Detected change data
═══

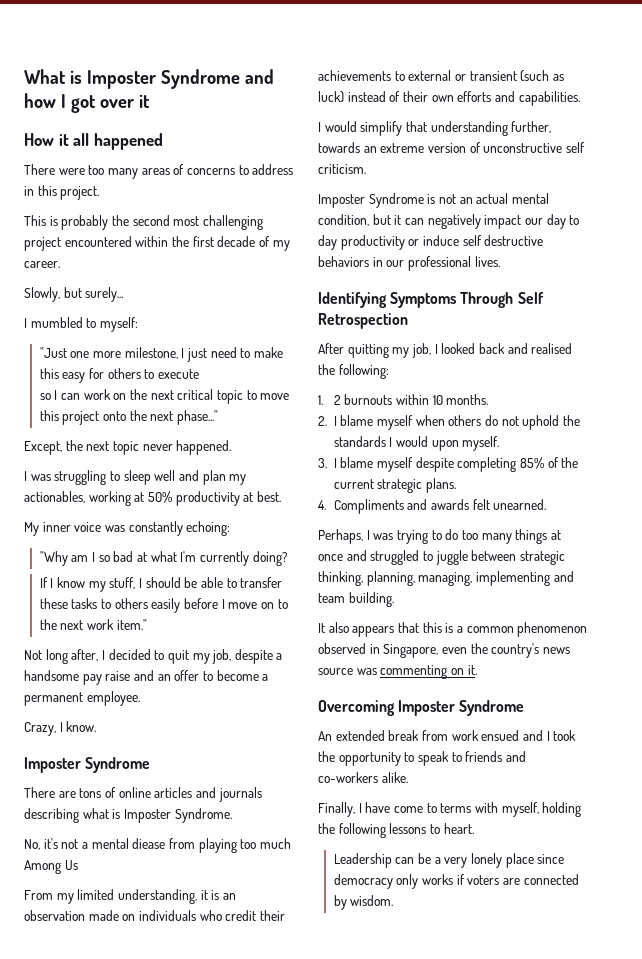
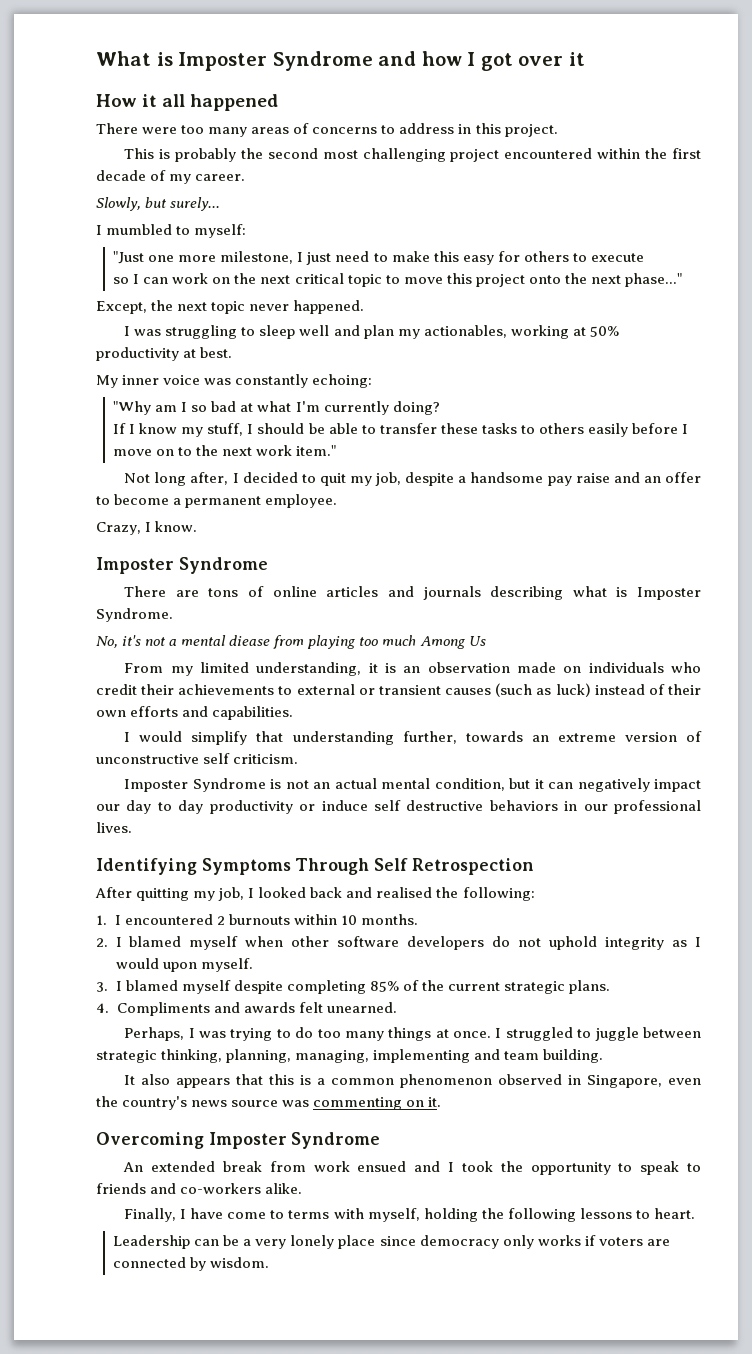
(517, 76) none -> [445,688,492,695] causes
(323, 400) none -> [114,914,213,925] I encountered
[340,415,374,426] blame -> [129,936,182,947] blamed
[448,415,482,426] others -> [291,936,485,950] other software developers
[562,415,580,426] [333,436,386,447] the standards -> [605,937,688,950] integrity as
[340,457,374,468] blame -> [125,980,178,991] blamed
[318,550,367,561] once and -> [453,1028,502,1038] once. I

═══

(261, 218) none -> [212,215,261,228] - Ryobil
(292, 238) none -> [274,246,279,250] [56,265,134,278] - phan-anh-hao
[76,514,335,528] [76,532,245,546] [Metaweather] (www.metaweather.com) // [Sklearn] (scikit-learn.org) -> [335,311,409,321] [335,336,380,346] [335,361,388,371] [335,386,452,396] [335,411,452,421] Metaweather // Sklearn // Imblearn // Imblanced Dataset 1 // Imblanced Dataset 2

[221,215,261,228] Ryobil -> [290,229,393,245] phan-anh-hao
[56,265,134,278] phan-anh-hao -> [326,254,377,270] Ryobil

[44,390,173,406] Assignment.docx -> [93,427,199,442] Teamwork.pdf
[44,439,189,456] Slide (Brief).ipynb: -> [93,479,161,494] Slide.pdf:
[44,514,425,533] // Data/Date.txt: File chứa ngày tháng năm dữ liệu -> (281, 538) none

═══

TO DO: Scan the lines above, and whenever one holds the string "Ryobil", copy it.

EXERCISE RESPONSE:
(261, 218) none -> [212,215,261,228] - Ryobil
[221,215,261,228] Ryobil -> [290,229,393,245] phan-anh-hao
[56,265,134,278] phan-anh-hao -> [326,254,377,270] Ryobil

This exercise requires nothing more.